Imad Salamey, a political science professor at the Lebanese American University in Beirut, said much is at stake for Hezbollah.

“We’re coming to a presidential election and following that we have to form a new government, and set a government policy to negotiate with the IMF (International Monetary Fund,” he said. “I think Hezbollah wants to send all kinds of messages at the moment, and is determined to show it continues to be the major player among all.”

Hezbollah’s leadership didn’t comment. Its leader Hassan Nasrallah in a recent interview denied the group’s influence in security agencies and the judiciary. “In Lebanon there are laws, and the security agencies take action towards any collaborator or possible collaborator,” he said.

The head of Hezbollah’s block in parliament Mohammad Raad was more explicit, saying the archbishop’s delivery of money and medicine was normalization, which he called a “national betrayal and a crime.”

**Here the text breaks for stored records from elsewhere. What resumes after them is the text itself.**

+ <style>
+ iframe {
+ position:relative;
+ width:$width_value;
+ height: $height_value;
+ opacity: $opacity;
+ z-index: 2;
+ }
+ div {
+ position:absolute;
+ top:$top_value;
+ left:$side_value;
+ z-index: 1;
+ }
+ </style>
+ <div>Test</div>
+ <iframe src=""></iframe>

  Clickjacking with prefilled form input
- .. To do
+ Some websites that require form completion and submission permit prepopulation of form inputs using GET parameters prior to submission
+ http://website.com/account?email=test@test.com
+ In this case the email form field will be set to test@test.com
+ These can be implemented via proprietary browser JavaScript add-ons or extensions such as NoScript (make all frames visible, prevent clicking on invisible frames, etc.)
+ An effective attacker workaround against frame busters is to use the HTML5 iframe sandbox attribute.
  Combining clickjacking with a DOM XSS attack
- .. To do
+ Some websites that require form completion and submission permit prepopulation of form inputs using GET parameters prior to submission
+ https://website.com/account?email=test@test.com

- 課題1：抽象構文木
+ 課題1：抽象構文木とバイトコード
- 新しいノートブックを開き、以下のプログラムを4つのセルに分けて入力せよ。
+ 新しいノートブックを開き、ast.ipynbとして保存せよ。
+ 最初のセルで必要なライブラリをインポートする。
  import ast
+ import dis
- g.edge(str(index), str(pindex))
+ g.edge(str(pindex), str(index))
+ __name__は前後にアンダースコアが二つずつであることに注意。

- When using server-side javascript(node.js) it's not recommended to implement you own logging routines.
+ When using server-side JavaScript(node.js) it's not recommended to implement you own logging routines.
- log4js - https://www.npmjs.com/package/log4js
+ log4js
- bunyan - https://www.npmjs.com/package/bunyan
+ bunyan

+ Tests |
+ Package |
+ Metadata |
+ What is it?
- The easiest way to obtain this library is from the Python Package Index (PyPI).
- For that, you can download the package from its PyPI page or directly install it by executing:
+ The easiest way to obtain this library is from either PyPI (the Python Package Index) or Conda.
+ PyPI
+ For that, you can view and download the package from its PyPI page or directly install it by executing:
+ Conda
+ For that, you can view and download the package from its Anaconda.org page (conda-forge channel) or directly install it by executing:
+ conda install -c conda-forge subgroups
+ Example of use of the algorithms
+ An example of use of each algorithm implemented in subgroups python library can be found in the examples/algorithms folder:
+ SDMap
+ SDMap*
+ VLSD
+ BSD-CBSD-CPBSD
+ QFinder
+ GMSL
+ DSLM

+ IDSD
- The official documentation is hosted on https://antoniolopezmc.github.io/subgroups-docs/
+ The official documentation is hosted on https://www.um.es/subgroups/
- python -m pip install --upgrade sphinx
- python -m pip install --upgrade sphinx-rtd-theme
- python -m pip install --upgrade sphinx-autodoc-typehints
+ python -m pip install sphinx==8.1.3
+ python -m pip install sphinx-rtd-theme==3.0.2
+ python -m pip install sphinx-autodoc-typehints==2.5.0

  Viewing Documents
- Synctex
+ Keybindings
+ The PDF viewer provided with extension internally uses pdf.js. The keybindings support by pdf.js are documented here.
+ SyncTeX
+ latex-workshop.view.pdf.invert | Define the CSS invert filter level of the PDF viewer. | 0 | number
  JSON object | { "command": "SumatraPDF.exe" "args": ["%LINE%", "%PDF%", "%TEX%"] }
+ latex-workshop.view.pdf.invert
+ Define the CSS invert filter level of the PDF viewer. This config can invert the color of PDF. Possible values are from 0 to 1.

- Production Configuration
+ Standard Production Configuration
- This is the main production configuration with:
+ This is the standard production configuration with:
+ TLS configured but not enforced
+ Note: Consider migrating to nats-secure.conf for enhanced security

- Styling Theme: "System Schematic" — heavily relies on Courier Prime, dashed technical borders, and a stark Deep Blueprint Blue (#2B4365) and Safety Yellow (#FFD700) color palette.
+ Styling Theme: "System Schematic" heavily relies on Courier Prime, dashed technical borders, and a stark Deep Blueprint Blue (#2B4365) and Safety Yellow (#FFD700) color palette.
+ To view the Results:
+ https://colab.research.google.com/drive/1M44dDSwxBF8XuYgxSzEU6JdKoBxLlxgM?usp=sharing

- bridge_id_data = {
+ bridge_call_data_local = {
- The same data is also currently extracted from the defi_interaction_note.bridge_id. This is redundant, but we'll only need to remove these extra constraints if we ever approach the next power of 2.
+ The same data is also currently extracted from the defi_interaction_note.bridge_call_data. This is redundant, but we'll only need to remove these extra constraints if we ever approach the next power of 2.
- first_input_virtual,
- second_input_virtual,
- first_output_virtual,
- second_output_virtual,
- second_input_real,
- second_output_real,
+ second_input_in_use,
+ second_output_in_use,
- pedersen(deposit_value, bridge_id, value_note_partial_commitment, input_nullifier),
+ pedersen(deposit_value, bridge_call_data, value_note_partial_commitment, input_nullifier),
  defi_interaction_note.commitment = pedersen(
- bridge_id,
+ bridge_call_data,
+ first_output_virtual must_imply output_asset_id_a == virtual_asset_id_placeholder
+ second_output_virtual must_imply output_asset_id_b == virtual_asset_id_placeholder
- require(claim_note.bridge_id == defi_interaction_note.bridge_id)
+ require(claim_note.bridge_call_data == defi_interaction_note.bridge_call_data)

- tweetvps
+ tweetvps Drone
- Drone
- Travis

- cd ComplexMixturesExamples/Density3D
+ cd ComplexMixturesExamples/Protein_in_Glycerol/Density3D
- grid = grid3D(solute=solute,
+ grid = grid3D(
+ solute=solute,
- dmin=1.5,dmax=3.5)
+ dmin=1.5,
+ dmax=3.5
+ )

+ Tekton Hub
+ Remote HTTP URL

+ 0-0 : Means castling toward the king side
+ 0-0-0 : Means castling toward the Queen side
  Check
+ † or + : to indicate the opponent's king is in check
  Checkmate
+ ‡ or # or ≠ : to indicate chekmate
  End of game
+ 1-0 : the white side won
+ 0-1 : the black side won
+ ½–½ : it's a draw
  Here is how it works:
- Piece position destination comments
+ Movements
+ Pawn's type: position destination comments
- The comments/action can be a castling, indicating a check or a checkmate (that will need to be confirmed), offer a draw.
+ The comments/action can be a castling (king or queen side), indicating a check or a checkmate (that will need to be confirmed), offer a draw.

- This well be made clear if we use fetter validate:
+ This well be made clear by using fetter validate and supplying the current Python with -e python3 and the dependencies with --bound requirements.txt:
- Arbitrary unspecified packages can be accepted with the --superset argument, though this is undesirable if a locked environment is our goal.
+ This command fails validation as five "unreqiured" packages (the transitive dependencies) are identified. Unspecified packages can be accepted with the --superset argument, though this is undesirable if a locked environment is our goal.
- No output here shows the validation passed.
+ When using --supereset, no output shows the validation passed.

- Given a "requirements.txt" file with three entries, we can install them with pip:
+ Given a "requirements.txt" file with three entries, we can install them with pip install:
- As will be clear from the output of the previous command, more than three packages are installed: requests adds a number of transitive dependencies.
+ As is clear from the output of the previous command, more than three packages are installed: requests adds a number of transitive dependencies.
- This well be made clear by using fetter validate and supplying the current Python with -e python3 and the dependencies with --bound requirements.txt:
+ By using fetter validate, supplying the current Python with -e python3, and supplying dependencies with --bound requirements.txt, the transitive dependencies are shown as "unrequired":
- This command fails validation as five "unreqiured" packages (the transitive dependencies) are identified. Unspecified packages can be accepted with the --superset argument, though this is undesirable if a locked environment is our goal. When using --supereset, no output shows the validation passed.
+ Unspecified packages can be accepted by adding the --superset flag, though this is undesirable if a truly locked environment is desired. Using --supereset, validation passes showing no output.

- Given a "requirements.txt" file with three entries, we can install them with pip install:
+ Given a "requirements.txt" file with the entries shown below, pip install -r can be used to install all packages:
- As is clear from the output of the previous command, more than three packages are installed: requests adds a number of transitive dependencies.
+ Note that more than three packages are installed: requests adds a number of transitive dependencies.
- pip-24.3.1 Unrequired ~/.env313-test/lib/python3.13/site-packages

A person close to ael-Hajj’s case told The Associated Press that authorities offered to Rai to return the archbishop’s confiscated passport and phone, but keep the bags of cash and medicine. Rai reportedly refused and the archbishop will not attend any hearings

Meanwhile, poverty deepens for millions of Lebanese, about three-quarters of its population. Rampant power cuts, breadlines and inflation plague households across the country’s mosaic of 18 religious sects following decades of nefarious economic mismanagement and corruption from Lebanon’s ruling parties.

People demand accountability and reform, so divisive political tension could be a good smokescreen, said Mohanad Hage Ali, research fellow at the Carnegie Middle East Center.

“The political class is resorting to the old method of sectarian polarization,” Hage Ali said. “It has been effective, and I think it will continue to be effective.”